The Dallas County Medical Society president and internist has adored horses since her earliest days on the farm, where her family raised everything from ferrets to a cow that was rejected by its mother. Though the land is now a residential neighborhood, Casey hasn’t lost her love of horses. As a child and teenager, she and her three older sisters were barrel racers, practicing from dawn to dusk and traveling throughout the state to compete. At full speed, tight barrel turns can be dangerous, and Casey has had her share of flying off her horse, although she has been spared from serious injury.

When she was 15, Casey began competing in equestrian jumping and even placed at a national competition. She took a break from jumping during medical school but continued to ride and compete until she was 50, as a potential fall off on an airborne horse became more risky. 

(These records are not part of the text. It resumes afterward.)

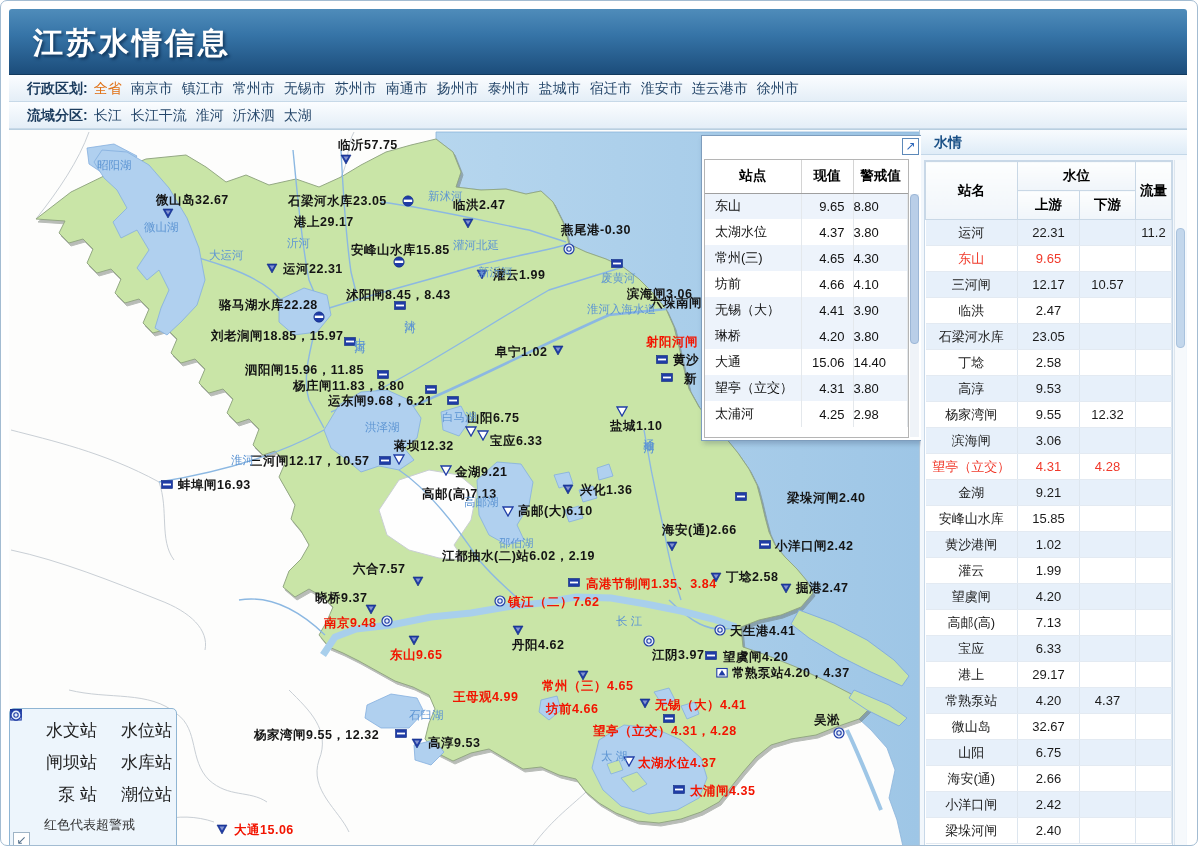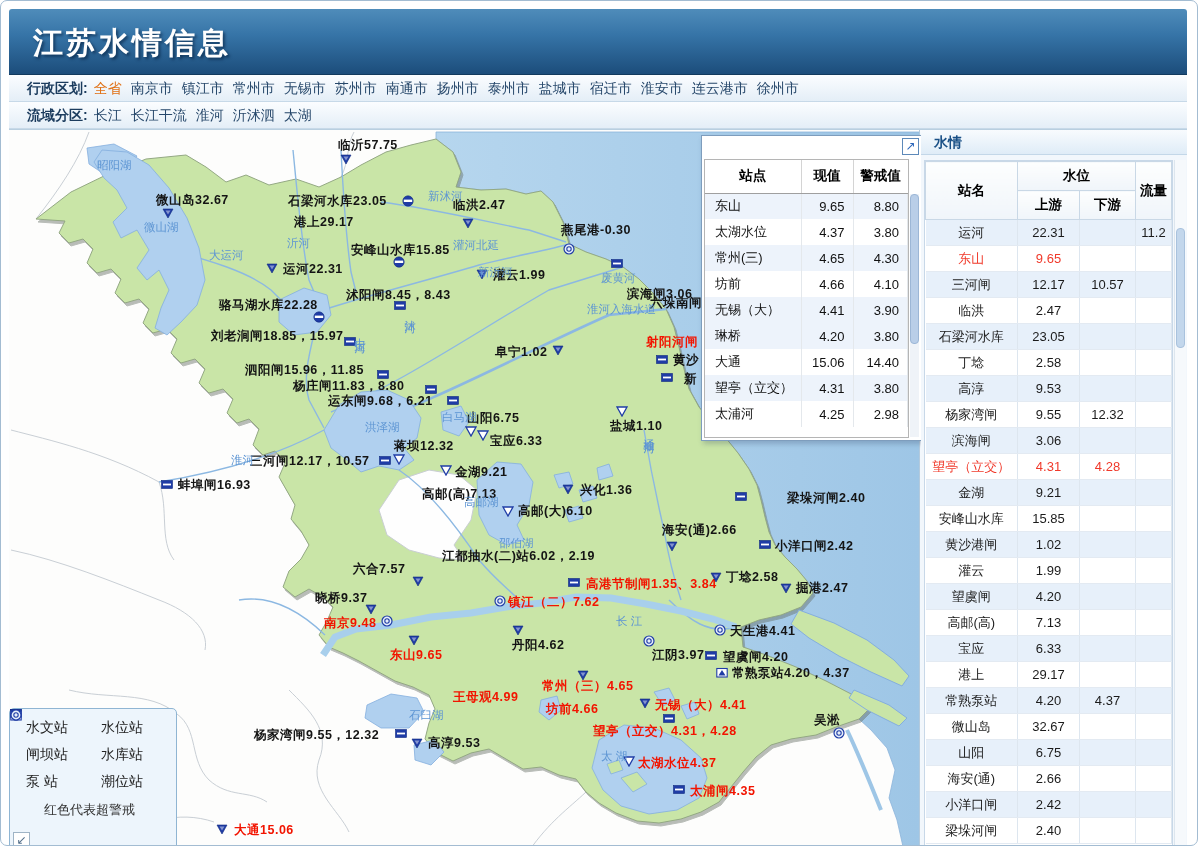--- a/index.html
+++ b/index.html
@@ -47,7 +47,7 @@
   .ptable td { height:26px; border-right:1px solid #e4e8ec; color:#111; }
   .ptable td.nm { padding-left:10px; width:96px; }
   .ptable td.v1 { text-align:right; padding-right:8px; width:52px; }
-  .ptable td.v2 { text-align:right; padding-right:8px; }
+  .ptable td.v2 { text-align:left; padding-right:8px; }
   .ptable tr.alt td { background:#edf3fb; }
   .pscroll { position:absolute; right:2px; top:58px; bottom:3px; width:9px; background:#eff3f8; }
   .pscroll .thumb { position:absolute; top:0; left:0; width:9px; height:150px; background:#b9cee8;

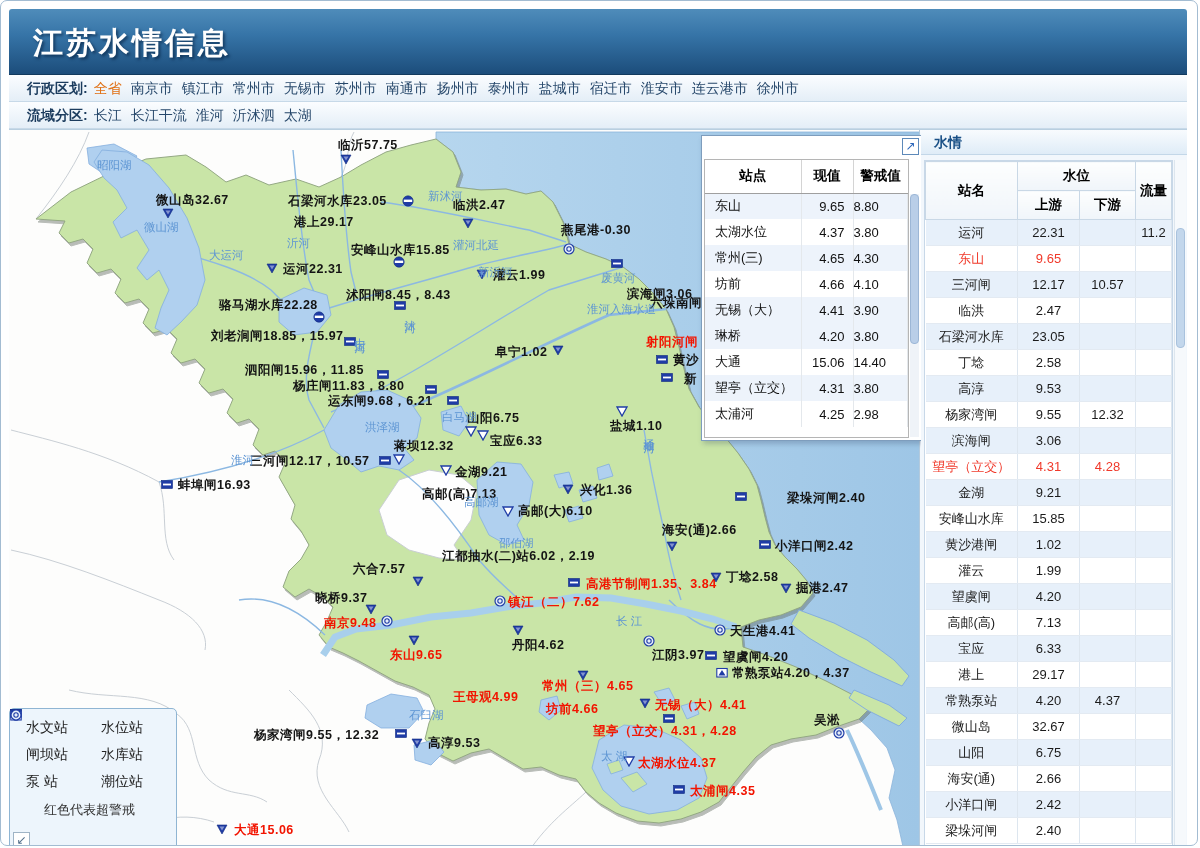--- a/index.html
+++ b/index.html
@@ -78,7 +78,7 @@
                color:#174d85; background:linear-gradient(180deg,#e7f2fb,#bed9ef);
                border-bottom:1px solid #a9c8e0; border-radius:4px 4px 0 0; }
   .legend-items { display:grid; grid-template-columns:1fr 1fr; padding:10px 4px 2px 12px; row-gap:9px; }
-  .legend-item { font-size:14px; color:#222; display:flex; align-items:center; gap:4px; }
+  .legend-item { font-size:17px; color:#222; display:flex; align-items:center; gap:4px;justify-content:flex-end; }
   .legend-note { font-size:13px; color:#333; padding:8px 0 0 34px; }
   .legend-collapse { position:absolute; left:3px; bottom:3px; width:17px; height:17px; background:#fff;
                      border:1px solid #9fb4c6; color:#55718c; text-align:center; line-height:15px;

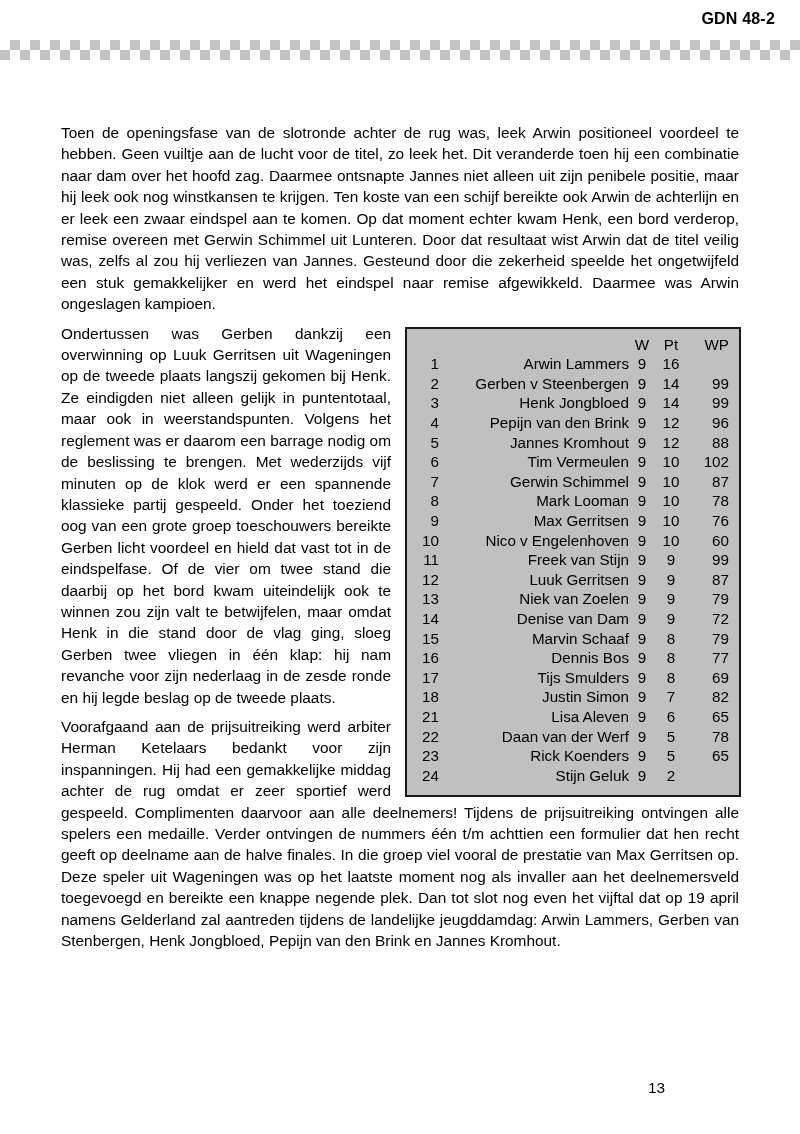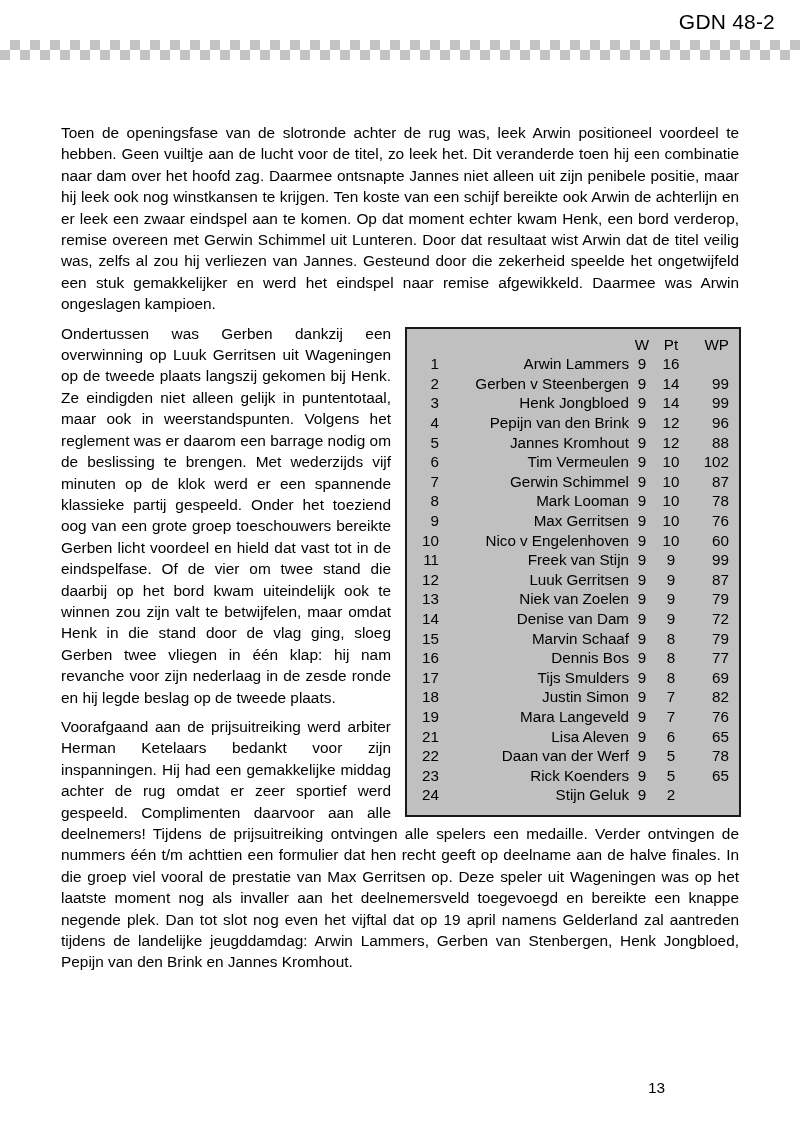--- a/index.html
+++ b/index.html
@@ -29,8 +29,8 @@
     position: absolute;
     right: 25px;
     top: 10px;
-    font-size: 21px;
-    font-weight: normal;
+    font-size: 16px;
+    font-weight: bold;
     letter-spacing: 0.2px;
     font-family: "Liberation Sans", sans-serif;
   }

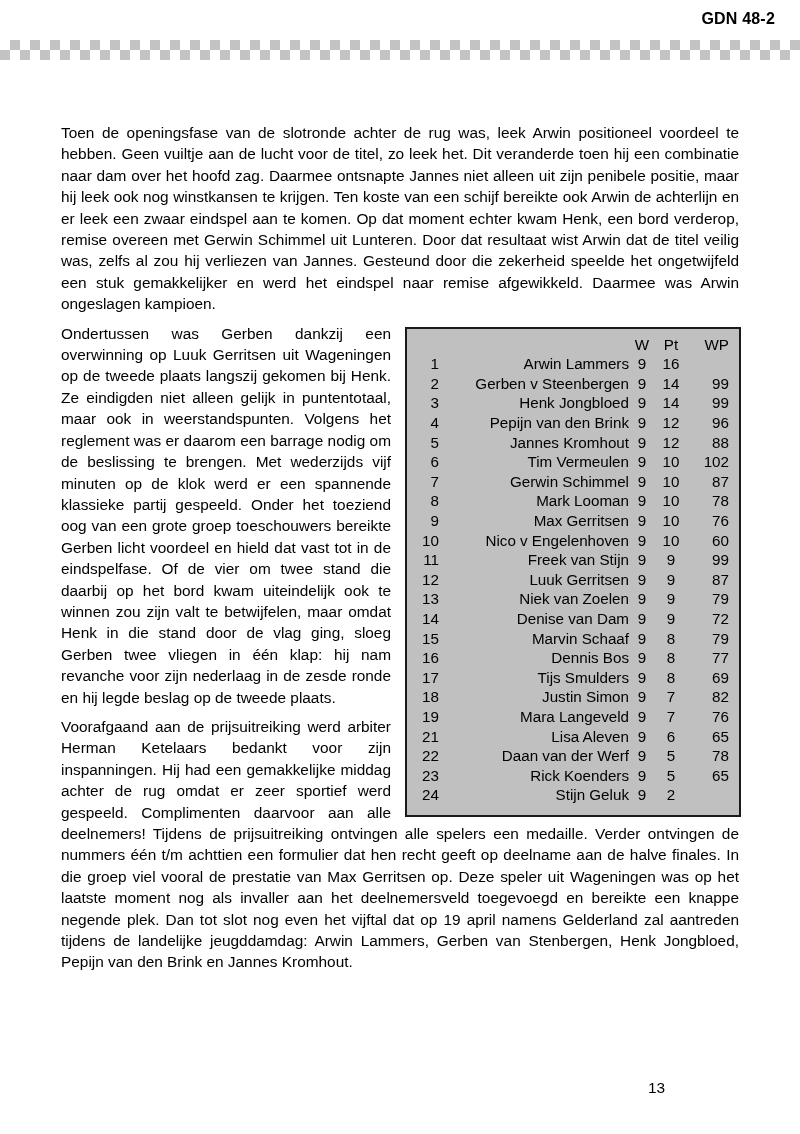--- a/index.html
+++ b/index.html
@@ -271,13 +271,6 @@
                   <td class="c-wp">82</td>
                 </tr>
                 <tr>
-                  <td class="c-rank">19</td>
-                  <td class="c-name">Mara Langeveld</td>
-                  <td class="c-w">9</td>
-                  <td class="c-pt">7</td>
-                  <td class="c-wp">76</td>
-                </tr>
-                <tr>
                   <td class="c-rank">21</td>
                   <td class="c-name">Lisa Aleven</td>
                   <td class="c-w">9</td>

Although she knew she needed to move on from jumping, Casey was committed to owning a horse, riding, and competing. So, she found the next logical extension that would both satisfy her needs and eventually become her current passion: dressage. Meaning “training” in French (and rhyming with the word “massage”), dressage is a lesser-understood Olympic sport that requires the rider and horse to perform a series of predetermined movements that look like something between a traditional trot and a dance to the rhythms of the music that accompanies the performances. At the highest level, riders don tailed jackets and top hats, giving it an old-world traditional charm.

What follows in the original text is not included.